3:30–4:30 pm Maria Goeppert-Mayer Lecture Hall

Emergent reliability of neocortical neural coding

Mark Schnitzer, Stanford University

Decades ago, John von Neumann posed the question of how the brain can compute so accurately despite that individual neurons appear to be extremely noisy. For example, sensory perception, which is normally highly reliable, is limited by the information that the brain can extract from the noisy dynamics of sensory neurons. Seminal experiments done ~30 years ago suggested that correlated activity fluctuations within sensory cortical neural ensembles are what limits their coding accuracy. However, without concurrent recordings from thousands of cortical neurons with shared sensory inputs, it remained unknown whether correlated noise actually limits coding fidelity.
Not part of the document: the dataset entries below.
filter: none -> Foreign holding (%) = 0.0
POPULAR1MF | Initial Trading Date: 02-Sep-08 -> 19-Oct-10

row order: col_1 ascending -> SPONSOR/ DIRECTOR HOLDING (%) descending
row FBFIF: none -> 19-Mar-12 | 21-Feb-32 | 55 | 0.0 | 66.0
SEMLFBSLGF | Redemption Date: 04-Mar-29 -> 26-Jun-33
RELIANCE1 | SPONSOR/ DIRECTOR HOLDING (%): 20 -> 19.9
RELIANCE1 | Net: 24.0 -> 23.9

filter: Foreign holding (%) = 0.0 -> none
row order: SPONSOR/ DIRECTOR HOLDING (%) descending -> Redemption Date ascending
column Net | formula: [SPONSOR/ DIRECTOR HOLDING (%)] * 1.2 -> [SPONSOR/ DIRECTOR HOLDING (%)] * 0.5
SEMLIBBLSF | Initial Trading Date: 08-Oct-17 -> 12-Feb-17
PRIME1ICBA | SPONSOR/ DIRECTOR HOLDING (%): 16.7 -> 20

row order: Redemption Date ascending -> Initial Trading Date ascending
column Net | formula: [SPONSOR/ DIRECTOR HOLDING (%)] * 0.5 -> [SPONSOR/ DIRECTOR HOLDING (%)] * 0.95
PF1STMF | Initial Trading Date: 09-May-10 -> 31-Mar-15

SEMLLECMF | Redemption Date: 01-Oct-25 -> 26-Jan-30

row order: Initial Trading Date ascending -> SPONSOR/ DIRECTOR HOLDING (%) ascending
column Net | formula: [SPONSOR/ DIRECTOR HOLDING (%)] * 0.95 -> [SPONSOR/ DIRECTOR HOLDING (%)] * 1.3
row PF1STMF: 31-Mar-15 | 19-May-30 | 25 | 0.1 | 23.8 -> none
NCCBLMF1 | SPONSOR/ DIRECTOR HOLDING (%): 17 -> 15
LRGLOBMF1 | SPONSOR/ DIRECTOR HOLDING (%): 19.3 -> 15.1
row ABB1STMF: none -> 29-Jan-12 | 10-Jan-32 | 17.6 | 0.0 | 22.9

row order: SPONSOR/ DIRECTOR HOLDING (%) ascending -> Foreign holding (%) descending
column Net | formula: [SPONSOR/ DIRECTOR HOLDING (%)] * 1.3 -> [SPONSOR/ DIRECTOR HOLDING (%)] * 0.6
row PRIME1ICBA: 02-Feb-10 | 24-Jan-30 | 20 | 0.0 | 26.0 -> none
To address this question, we built a 16-beam two-photon fluorescence mesoscope to monitor neural activity across the mouse primary visual cortex and created analyses to quantify the information conveyed by large neural ensembles. We found that correlated noise-constrained signaling for ensembles of 800–1,300 cortical neurons. Moreover, neural ensemble visual signals were perpendicular to the largest noise mode, which therefore did not limit coding fidelity. The information-limiting noise modes were approximately ten times smaller and concordant with mouse visual acuity. Thus, cortical design principles appear to enhance coding accuracy by restricting ~90% of noise fluctuations to modes that do not limit signaling fidelity, whereas much weaker correlated noise modes bound sensory discrimination. In subsequent experiments, we extended our imaging studies to the entire visual cortex and found that neocortex supports sensory performance through brief elevations in sensory coding redundancy near the start of perception, neural population codes that are robust to cellular variability, and widespread inter-area fluctuation modes that transmit sensory data and task responses in non-interfering channels.